▶ _Task item_: Note how many lines in these entries contain "Sinkassé", and reply with that number alone.

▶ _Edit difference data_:
--------------------------------

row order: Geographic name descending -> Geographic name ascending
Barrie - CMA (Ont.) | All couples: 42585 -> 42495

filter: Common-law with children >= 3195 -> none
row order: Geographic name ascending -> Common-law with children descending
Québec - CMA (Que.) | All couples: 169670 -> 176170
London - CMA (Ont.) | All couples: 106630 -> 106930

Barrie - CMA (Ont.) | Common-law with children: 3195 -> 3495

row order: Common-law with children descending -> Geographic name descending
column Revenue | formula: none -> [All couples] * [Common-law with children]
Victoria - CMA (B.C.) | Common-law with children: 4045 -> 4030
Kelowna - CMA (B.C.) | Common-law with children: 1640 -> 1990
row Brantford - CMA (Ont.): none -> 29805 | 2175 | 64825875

--------------------------------

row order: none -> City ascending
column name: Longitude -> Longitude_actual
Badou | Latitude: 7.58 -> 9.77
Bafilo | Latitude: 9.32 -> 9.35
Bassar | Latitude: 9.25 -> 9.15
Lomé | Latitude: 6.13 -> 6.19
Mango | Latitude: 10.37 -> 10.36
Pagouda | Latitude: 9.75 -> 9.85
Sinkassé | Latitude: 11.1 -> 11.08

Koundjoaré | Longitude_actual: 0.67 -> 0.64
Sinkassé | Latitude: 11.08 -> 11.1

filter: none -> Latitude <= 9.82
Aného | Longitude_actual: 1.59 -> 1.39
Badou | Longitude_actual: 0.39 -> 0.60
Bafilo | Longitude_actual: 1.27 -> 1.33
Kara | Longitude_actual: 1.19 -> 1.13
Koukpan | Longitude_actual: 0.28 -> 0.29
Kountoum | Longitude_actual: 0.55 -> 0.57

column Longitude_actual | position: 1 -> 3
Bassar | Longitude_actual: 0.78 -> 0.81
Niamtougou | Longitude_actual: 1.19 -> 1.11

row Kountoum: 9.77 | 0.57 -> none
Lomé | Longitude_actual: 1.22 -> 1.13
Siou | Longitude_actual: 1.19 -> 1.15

--------------------------------

▶ _Result for this task_: 2